>>>
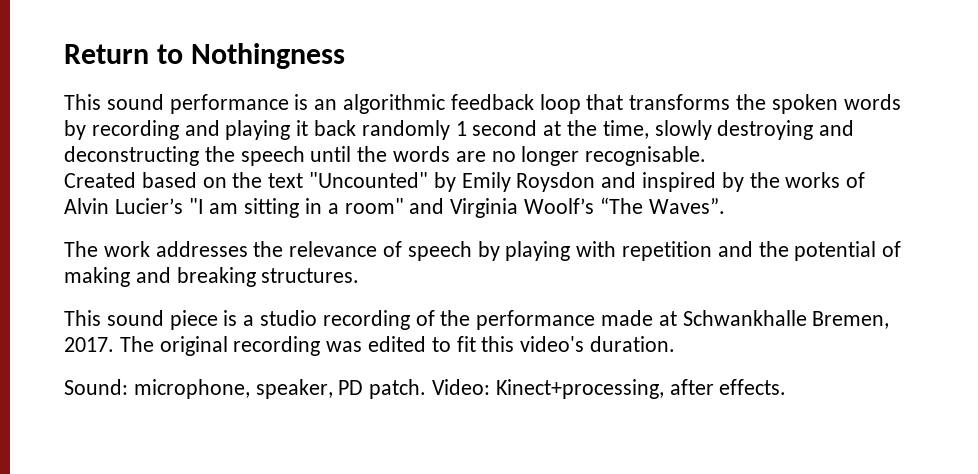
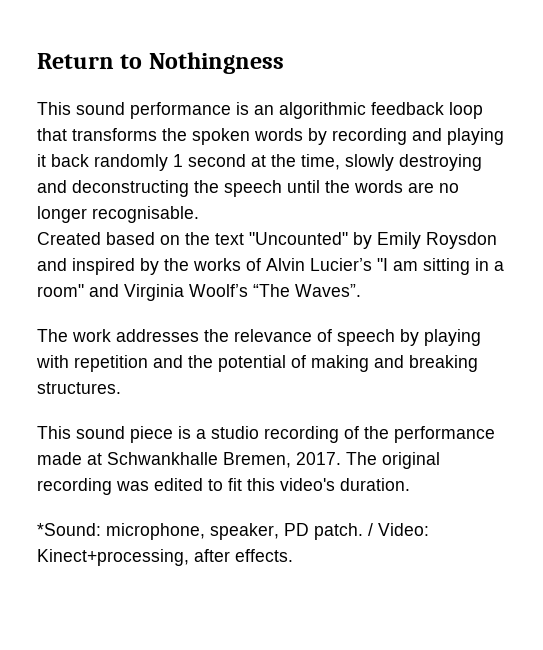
[64,379,128,395] Sound: -> [37,523,101,536] *Sound:
(427, 389) none -> [368,523,373,536] /

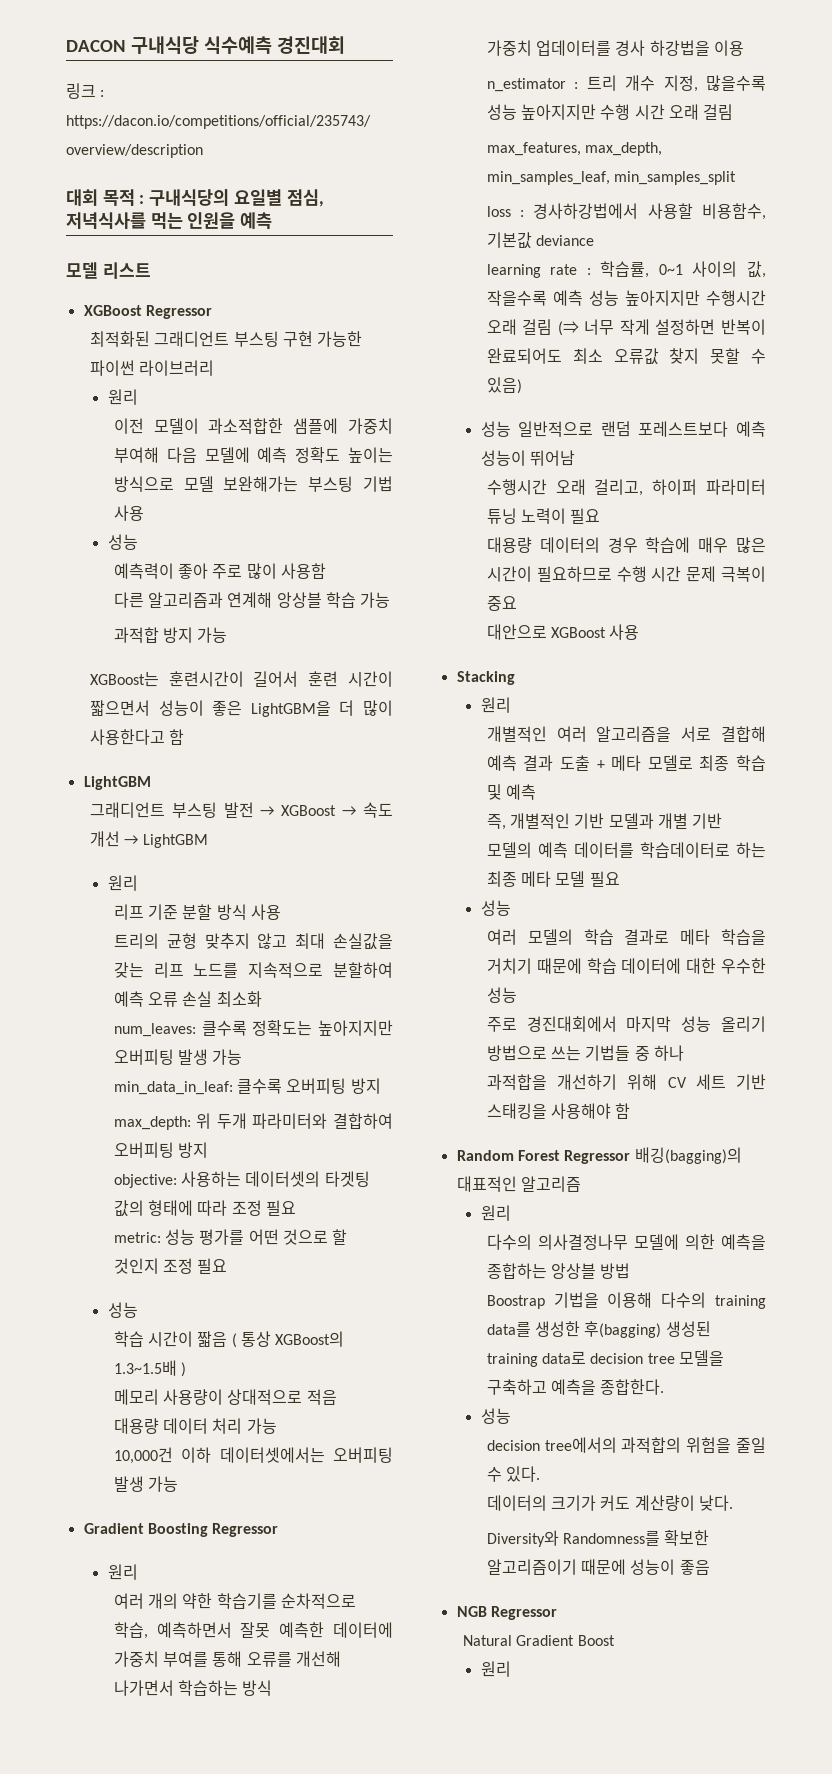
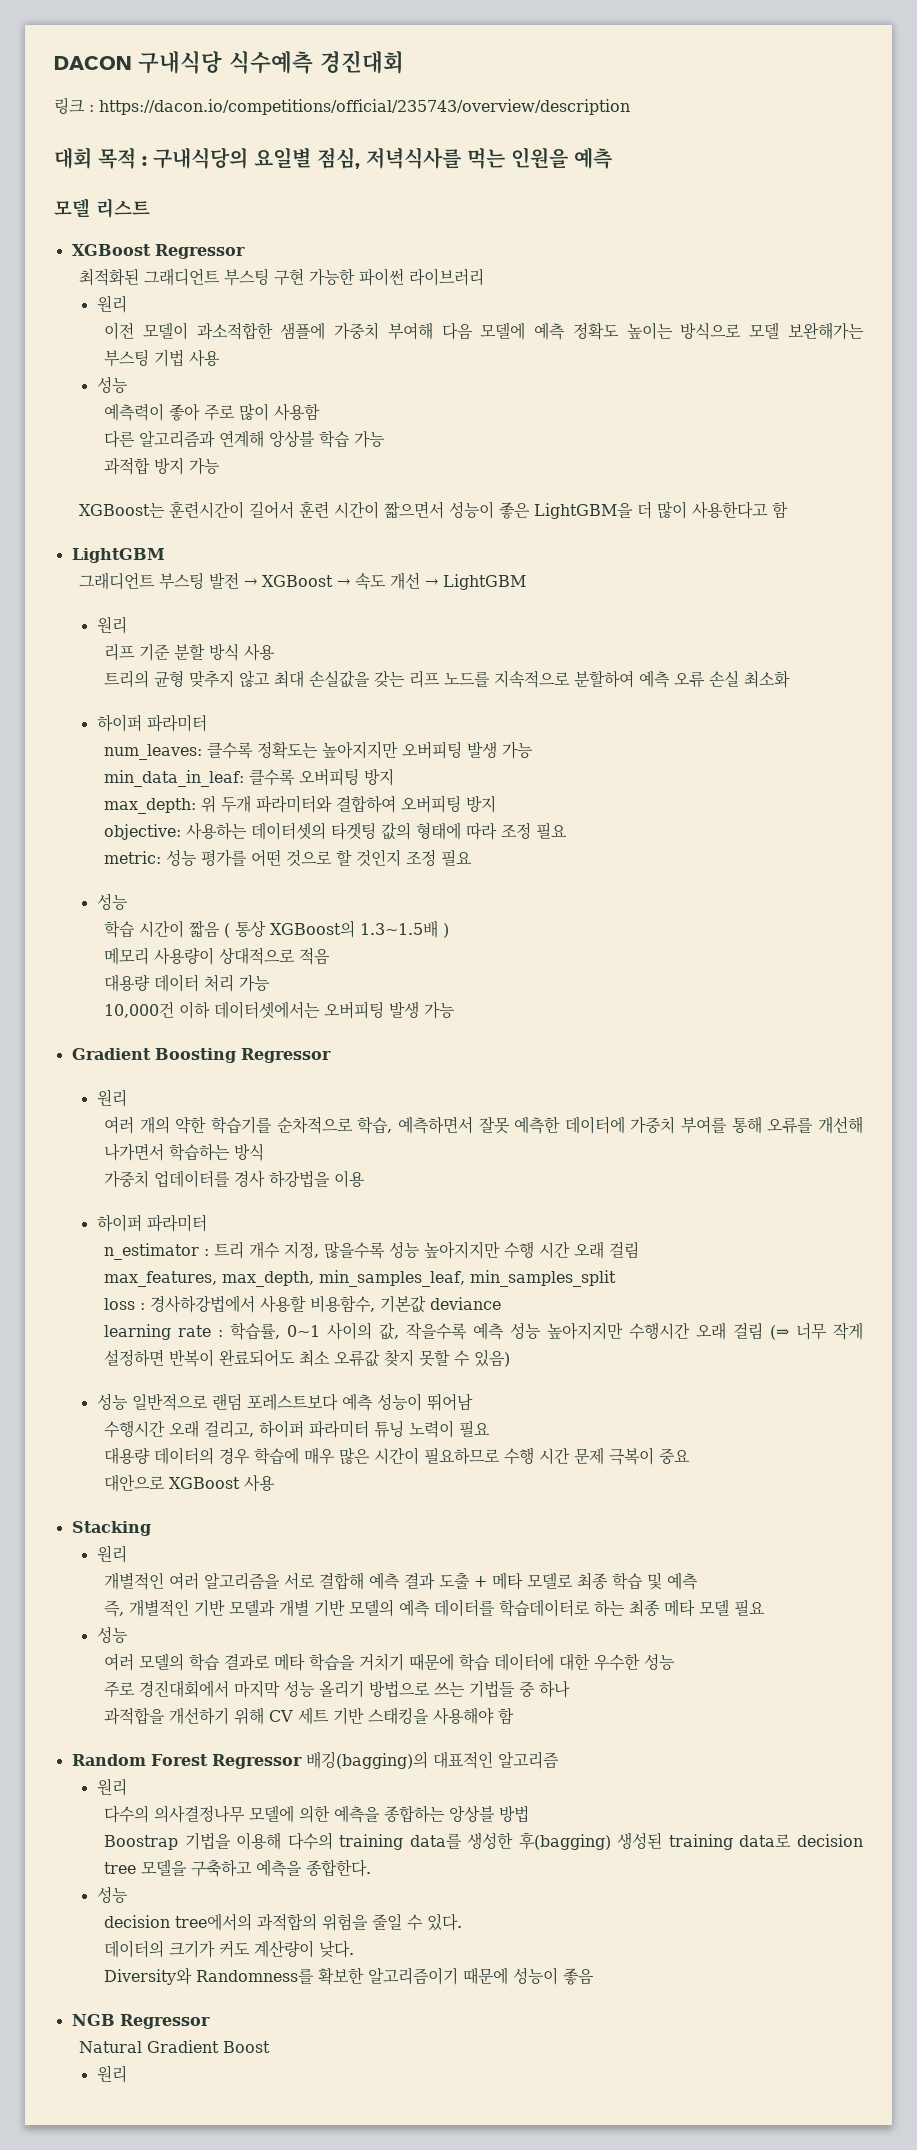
(262, 999) none -> [96,714,207,732] // 하이퍼 파라미터
(745, 48) none -> [96,1214,207,1232] // 하이퍼 파라미터

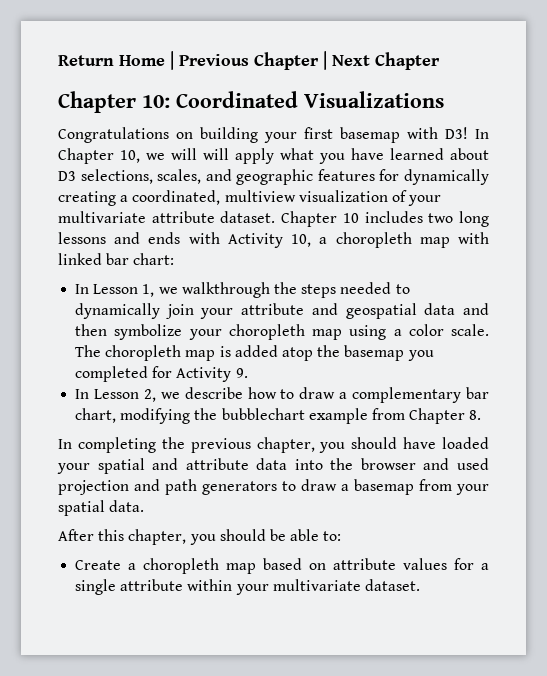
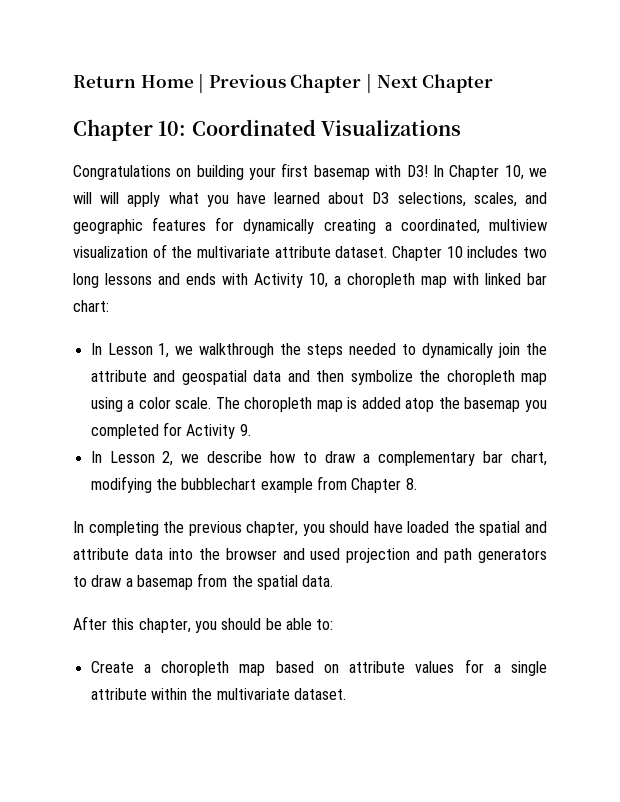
[408,195,442,206] your -> [171,246,193,258] the
[200,308,234,319] your -> [526,343,547,355] the
[188,329,222,340] your -> [419,370,441,382] the
[57,463,90,474] your -> [453,521,475,533] the
[456,484,489,495] your -> [231,575,253,587] the
[235,584,269,595] your -> [191,688,213,700] the

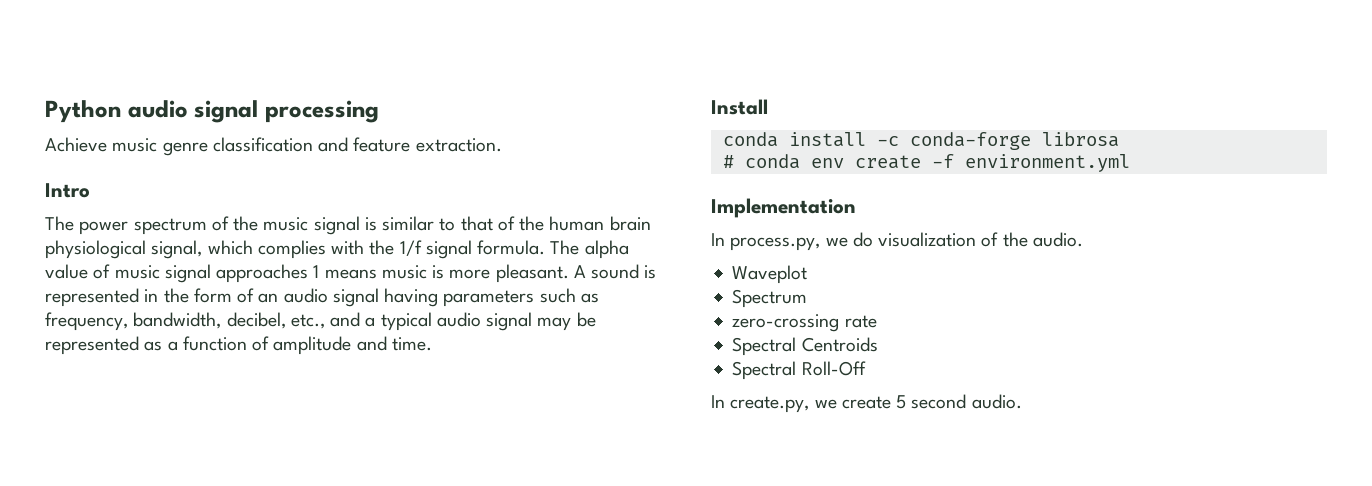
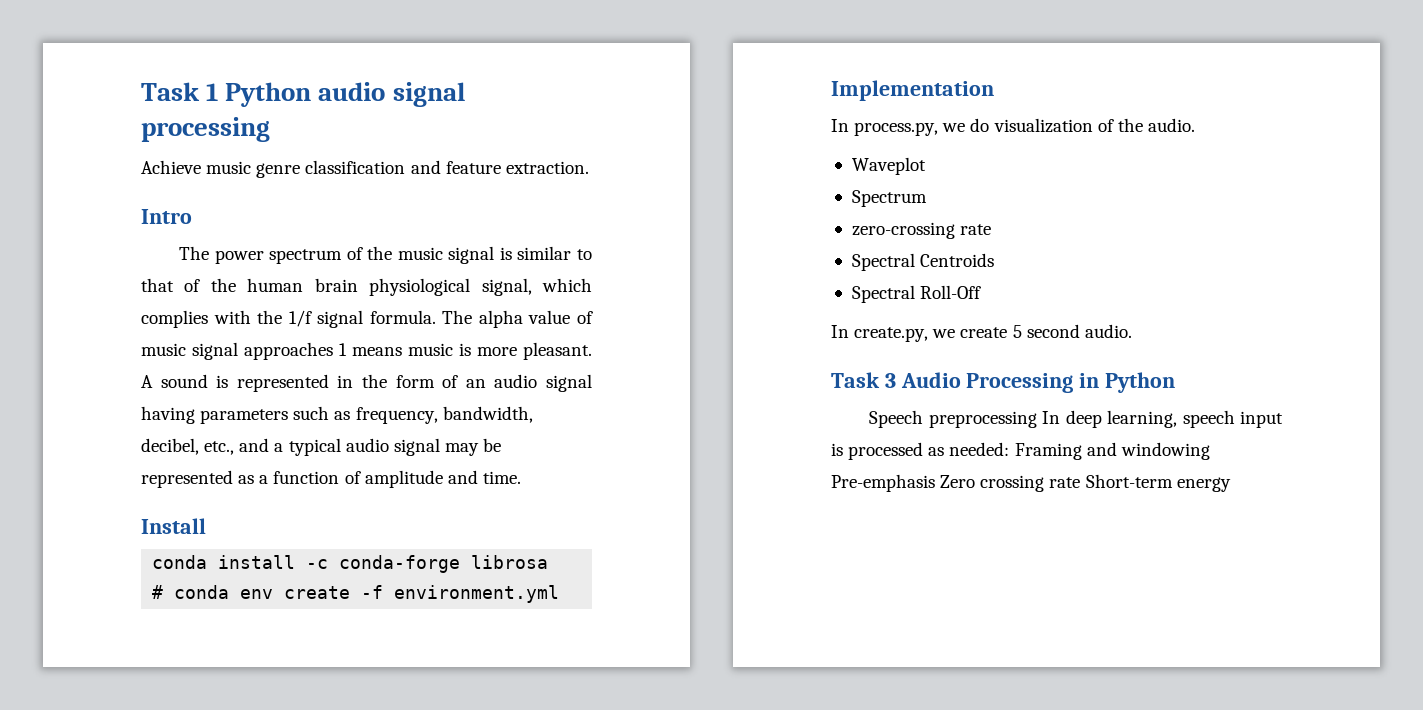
(45, 111) none -> [141,82,219,101] Task 1
(1022, 401) none -> [831,372,1176,393] [869,410,1283,428] [831,442,1210,460] [831,474,1231,492] // Task 3 Audio Processing in Python // Speech preprocessing In deep learning, speech input is processed as needed: Framing and windowing Pre-emphasis Zero crossing rate Short-term energy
<<<
▶ What is expected: Write out all of the data above exactly, pictures excluded.

▶ Result below:
[64,379,128,395] Sound: -> [37,523,101,536] *Sound:
(427, 389) none -> [368,523,373,536] /

(262, 999) none -> [96,714,207,732] // 하이퍼 파라미터
(745, 48) none -> [96,1214,207,1232] // 하이퍼 파라미터

[408,195,442,206] your -> [171,246,193,258] the
[200,308,234,319] your -> [526,343,547,355] the
[188,329,222,340] your -> [419,370,441,382] the
[57,463,90,474] your -> [453,521,475,533] the
[456,484,489,495] your -> [231,575,253,587] the
[235,584,269,595] your -> [191,688,213,700] the

(45, 111) none -> [141,82,219,101] Task 1
(1022, 401) none -> [831,372,1176,393] [869,410,1283,428] [831,442,1210,460] [831,474,1231,492] // Task 3 Audio Processing in Python // Speech preprocessing In deep learning, speech input is processed as needed: Framing and windowing Pre-emphasis Zero crossing rate Short-term energy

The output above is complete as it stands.